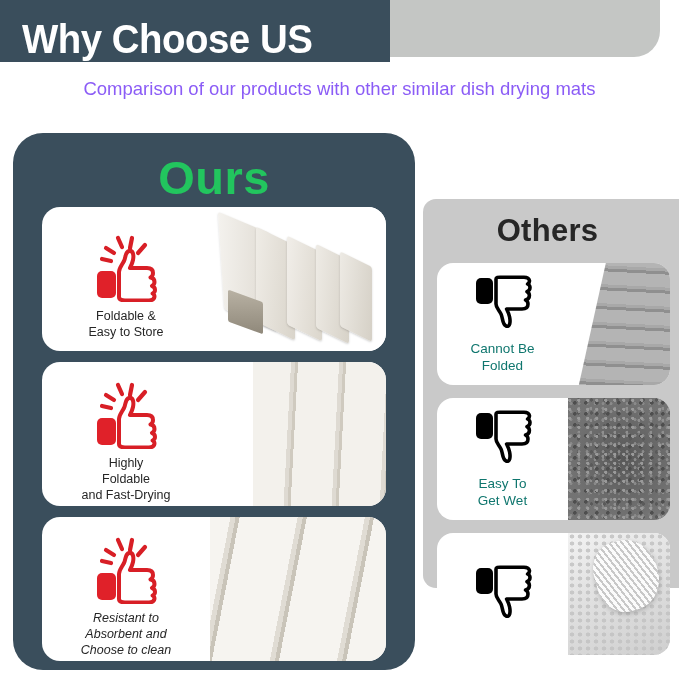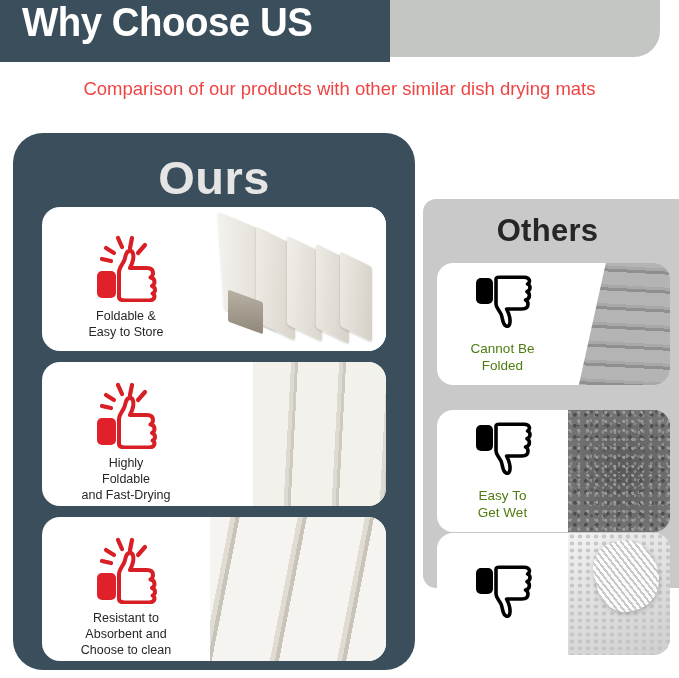--- a/index.html
+++ b/index.html
@@ -34,7 +34,7 @@
     height: 62px;
     background: #3a4e5c;
     display: flex;
-    align-items: flex-start;
+    align-items: flex-end;
   }
   #header-title {
     color: #ffffff;

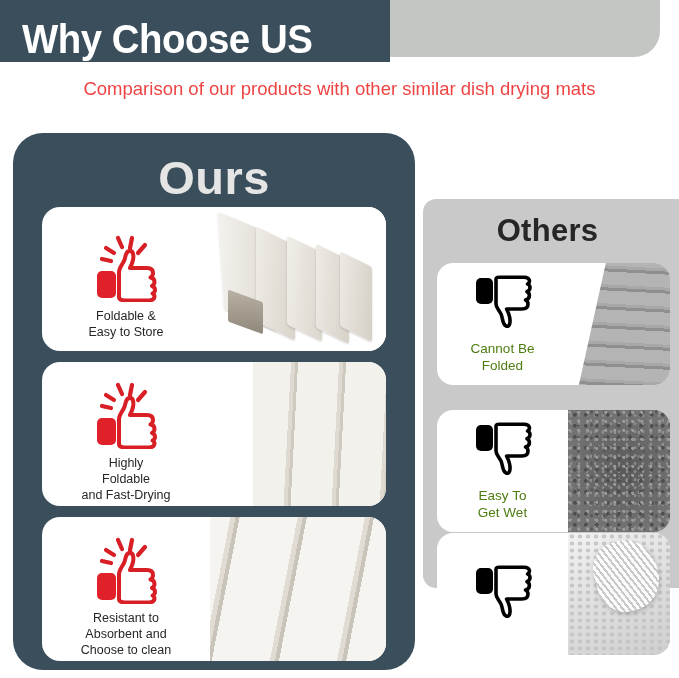--- a/index.html
+++ b/index.html
@@ -54,7 +54,7 @@
     width: 679px;
     text-align: center;
     font-size: 18.5px;
-    color: #ef4444;
+    color: #8b5cf6;
     font-family: "Liberation Sans", sans-serif;
     white-space: nowrap;
   }

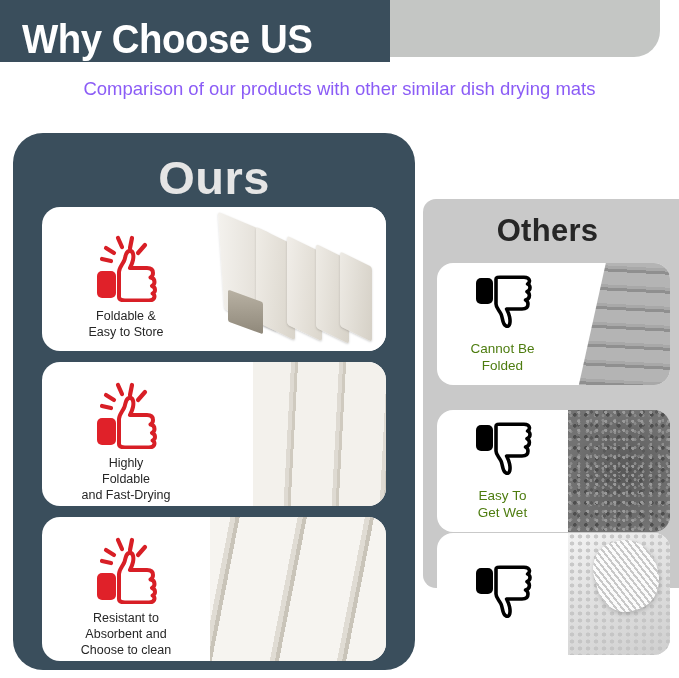--- a/index.html
+++ b/index.html
@@ -75,7 +75,7 @@
     top: 17px;
     width: 402px;
     text-align: center;
-    color: #e5e5e5;
+    color: #22c55e;
     font-size: 47px;
     font-weight: bold;
     letter-spacing: 0.5px;

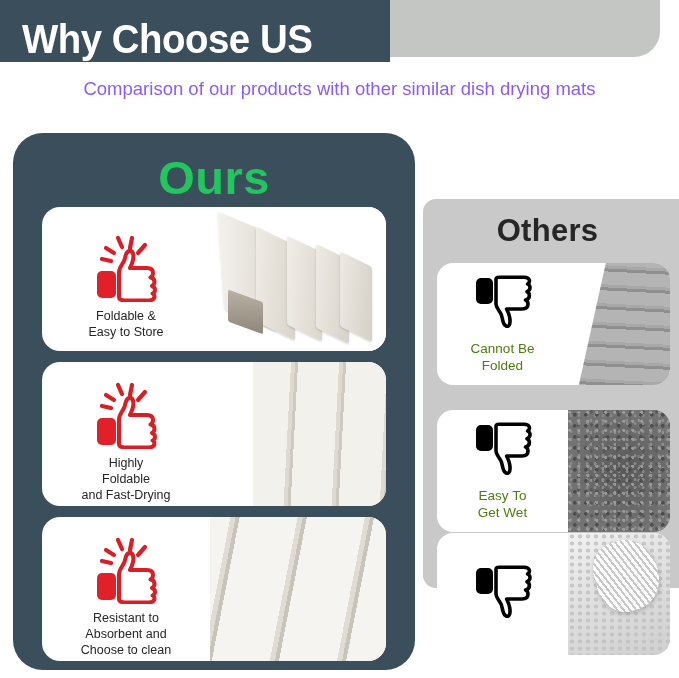--- a/index.html
+++ b/index.html
@@ -170,7 +170,7 @@
     text-align: center;
     font-size: 13.5px;
     line-height: 1.24;
-    color: #4d7c0f;
+    color: #0f766e;
     font-family: "Liberation Sans", sans-serif;
   }
 

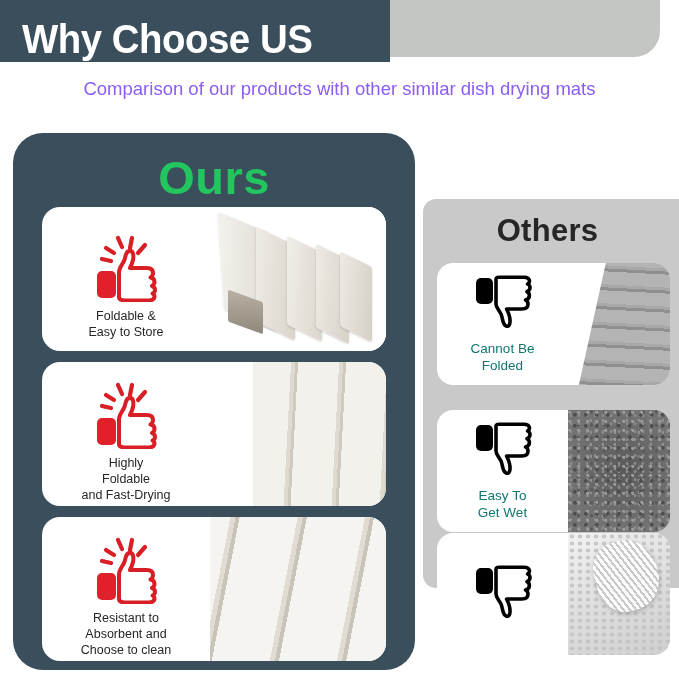--- a/index.html
+++ b/index.html
@@ -153,7 +153,7 @@
     display: flex;
   }
   #others-card-0 { top: 64px; }
-  #others-card-1 { top: 199px; margin-top: 12px; }
+  #others-card-1 { top: 199px; }
   #others-card-2 { top: 334px; }
 
   .others-left {

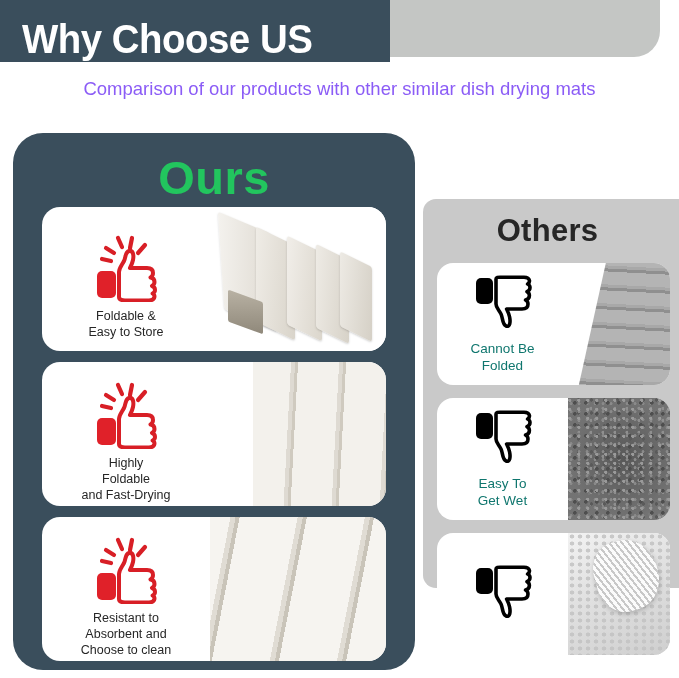--- a/index.html
+++ b/index.html
@@ -93,7 +93,7 @@
   }
   #ours-card-0 { top: 74px; }
   #ours-card-1 { top: 229px; gap: 43px; }
-  #ours-card-2 { top: 384px; }
+  #ours-card-2 { top: 384px; font-style: italic; }
 
   .card-left {
     width: 168px;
⁂
• TASK ITEM
Leave out the pictures and copy the rest of the material above exactly.

• RESPONSE AREA
--- a/index.html
+++ b/index.html
@@ -34,7 +34,7 @@
     height: 62px;
     background: #3a4e5c;
     display: flex;
-    align-items: flex-start;
+    align-items: flex-end;
   }
   #header-title {
     color: #ffffff;

--- a/index.html
+++ b/index.html
@@ -54,7 +54,7 @@
     width: 679px;
     text-align: center;
     font-size: 18.5px;
-    color: #ef4444;
+    color: #8b5cf6;
     font-family: "Liberation Sans", sans-serif;
     white-space: nowrap;
   }

--- a/index.html
+++ b/index.html
@@ -75,7 +75,7 @@
     top: 17px;
     width: 402px;
     text-align: center;
-    color: #e5e5e5;
+    color: #22c55e;
     font-size: 47px;
     font-weight: bold;
     letter-spacing: 0.5px;

--- a/index.html
+++ b/index.html
@@ -170,7 +170,7 @@
     text-align: center;
     font-size: 13.5px;
     line-height: 1.24;
-    color: #4d7c0f;
+    color: #0f766e;
     font-family: "Liberation Sans", sans-serif;
   }
 

--- a/index.html
+++ b/index.html
@@ -153,7 +153,7 @@
     display: flex;
   }
   #others-card-0 { top: 64px; }
-  #others-card-1 { top: 199px; margin-top: 12px; }
+  #others-card-1 { top: 199px; }
   #others-card-2 { top: 334px; }
 
   .others-left {

--- a/index.html
+++ b/index.html
@@ -93,7 +93,7 @@
   }
   #ours-card-0 { top: 74px; }
   #ours-card-1 { top: 229px; gap: 43px; }
-  #ours-card-2 { top: 384px; }
+  #ours-card-2 { top: 384px; font-style: italic; }
 
   .card-left {
     width: 168px;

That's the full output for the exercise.